Battles of the super maxis comes to a close in the SHYR
Saturday, December 28, 2019 9:18 AM
It came down to Comanche and InfoTrack in the end, but Comanche was too good on the day, and although line honours was decided in her favour, a battle royale raged behind with the remaining three super maxis.
While the fans might have expected to see Peter Harburg’s Monaco entry, Black Jack, cross the finish line in third place, it is not what they got. The one thing you can bank on in yachting is to expect the unexpected.
As spectators waited on the seawall near Hobart’s Constitution Dock, two yachts loomed into view – but it was Wild Oats XI and SHK Scallywag 100, with Black Jack behind in the distance having led the other two around Tasman Island.
To the uninitiated, the Oatley family’s Wild Oats XI looked to have a huge advantage over Seng Huang Lee’s Hong Kong entry, SHK Scallywag, skippered by David Witt, as the two headed for the finish line. But cast your mind back to 2015 when Witt found himself in a similar situation (the boat was then named Ragamuffin 100) against George David’s US canting maxi, Rambler.
With a slight advantage over Ragamuffin 100, Rambler tried to draw Witt in towards the shore where David and crew saw a little pressure, but Witt had other ideas. Rambler found herself at a disadvantage, while Witt, with nerves of steel, stayed on course and beat the Americans over the line.
And that’s how it pretty much played out today – but with a different ending. Wild Oats XI headed in towards the shore, while Witt stayed on the opposing gybe. SHK Scallywag had better boat speed, but Wild Oats XI beat her to the finish by 38 seconds as spectators looked on in awe.
“The race was physically easy, but mentally tough,” Witt conceded after docking.
“It was my 24th (Hobart) race with still no win. It’s breaking my heart,” Witt said after coming so close again.
“These were some of the best conditions we’ve had (compared to other years), but we still didn’t win.
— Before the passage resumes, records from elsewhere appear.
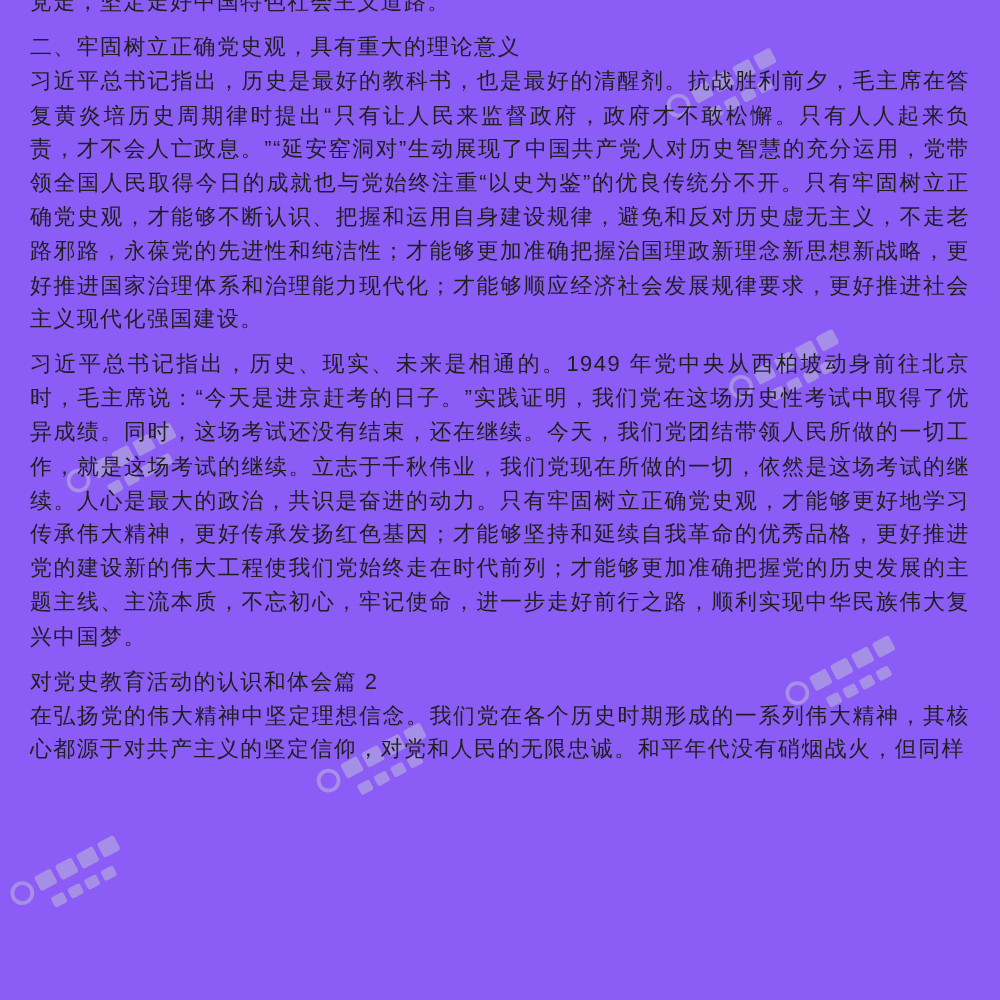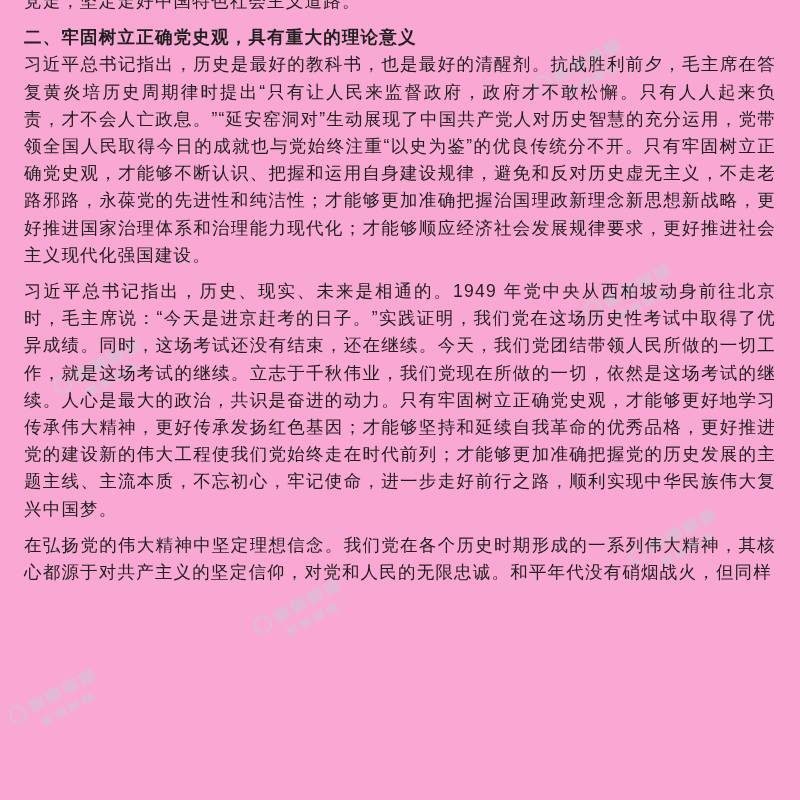--- a/index.html
+++ b/index.html
@@ -20,7 +20,7 @@
     width: 800px;
     height: 800px;
     overflow: hidden;
-    background: #f9a8d4;
+    background: #8b5cf6;
   }
   .content {
     position: relative;

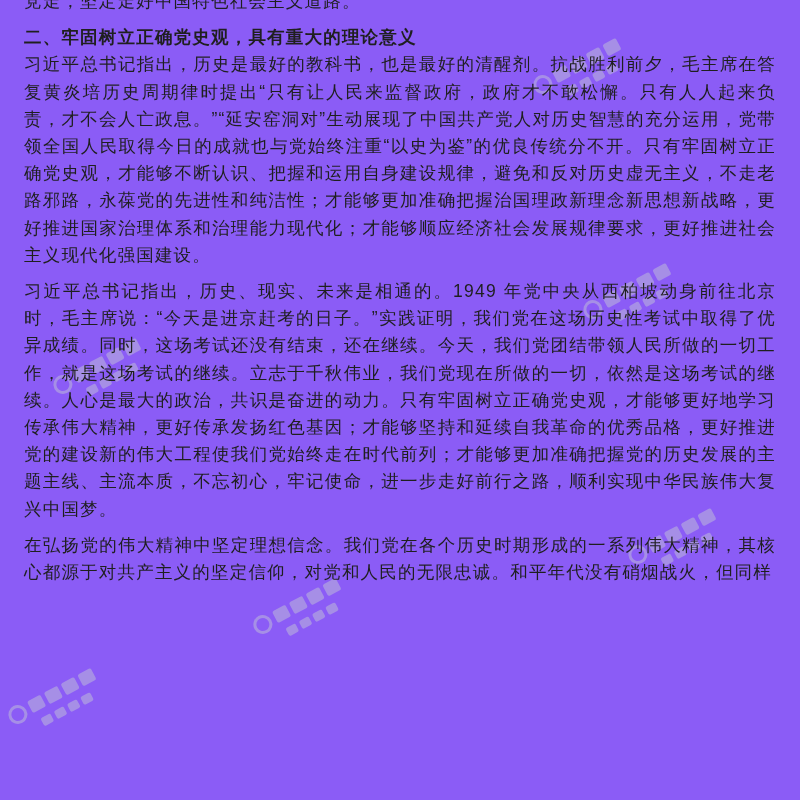--- a/index.html
+++ b/index.html
@@ -36,7 +36,7 @@
   }
   .para { margin: 0; }
   .para.body { margin-bottom: 9px; }
-  .para.heading { font-weight: bold; margin-bottom: 0; }
+  .para.heading { font-weight: normal; margin-bottom: 0; }
   .para.subheading { font-weight: normal; margin-bottom: 0; }
   
   .wm-layer {

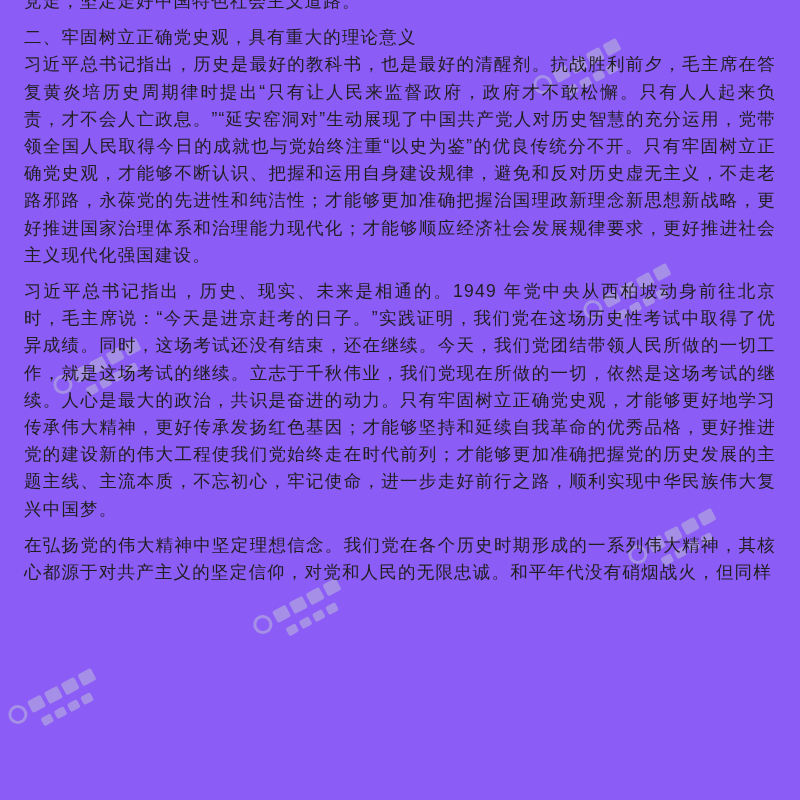--- a/index.html
+++ b/index.html
@@ -144,6 +144,7 @@
       <div class="para heading">二、牢固树立正确党史观，具有重大的理论意义</div>
       <div class="para body">习近平总书记指出，历史是最好的教科书，也是最好的清醒剂。抗战胜利前夕，毛主席在答复黄炎培历史周期律时提出“只有让人民来监督政府，政府才不敢松懈。只有人人起来负责，才不会人亡政息。”“延安窑洞对”生动展现了中国共产党人对历史智慧的充分运用，党带领全国人民取得今日的成就也与党始终注重“以史为鉴”的优良传统分不开。只有牢固树立正确党史观，才能够不断认识、把握和运用自身建设规律，避免和反对历史虚无主义，不走老路邪路，永葆党的先进性和纯洁性；才能够更加准确把握治国理政新理念新思想新战略，更好推进国家治理体系和治理能力现代化；才能够顺应经济社会发展规律要求，更好推进社会主义现代化强国建设。</div>
       <div class="para body">习近平总书记指出，历史、现实、未来是相通的。1949 年党中央从西柏坡动身前往北京时，毛主席说：“今天是进京赶考的日子。”实践证明，我们党在这场历史性考试中取得了优异成绩。同时，这场考试还没有结束，还在继续。今天，我们党团结带领人民所做的一切工作，就是这场考试的继续。立志于千秋伟业，我们党现在所做的一切，依然是这场考试的继续。人心是最大的政治，共识是奋进的动力。只有牢固树立正确党史观，才能够更好地学习传承伟大精神，更好传承发扬红色基因；才能够坚持和延续自我革命的优秀品格，更好推进党的建设新的伟大工程使我们党始终走在时代前列；才能够更加准确把握党的历史发展的主题主线、主流本质，不忘初心，牢记使命，进一步走好前行之路，顺利实现中华民族伟大复兴中国梦。</div>
+      <div class="para subheading">对党史教育活动的认识和体会篇 2</div>
       <div class="para body">在弘扬党的伟大精神中坚定理想信念。我们党在各个历史时期形成的一系列伟大精神，其核心都源于对共产主义的坚定信仰，对党和人民的无限忠诚。和平年代没有硝烟战火，但同样</div>
     </div>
I’m gutted we didn’t place in the top three,” Witt said with his usual honesty.
SHK Scallywag’s crew sailed a good race, but as crew member Larry Jamieson explained, “We hit a shark this morning off the Tassie coast. We were running downwind when we heard a bang. We couldn’t steer the boat so thought we had broken the rudder.
”There was a two and a half metre shark wrapped around the rudder, so we had a bit of drama getting the sails down and clearing the shark. He flipped away, but it cost us,” ended Jamieson remarking on the level of competition between the super maxis, “It just keeps going up,” he said.
On Black Jack, Harburg’s long-term skipper, Mark Bradford, commented: “It was a pretty easy fast race. We got a little bit of everything.
“We’re happy for Comanche,” he said of Jim Cooney and Samantha Grant’s victory. “And I have huge respect for Wild Oats,” Bradford remarked of skipper Mark Richards’ comeback from a 38-mile deficit on the other super maxis to finishing third over the line.
“It’s becoming a downwind race, which is a funny concept,” said Bradford, referring to the last few Rolex Sydney Hobarts which have had their share of good running and reaching conditions.
Black Jack has performed well this year, with line honours in the Brisbane Gladstone, Cabbage Tree Island Bird Island races. Their crew work looked slick in all three.
“We were our most prepared, but weren’t rewarded for it,” Bradford said.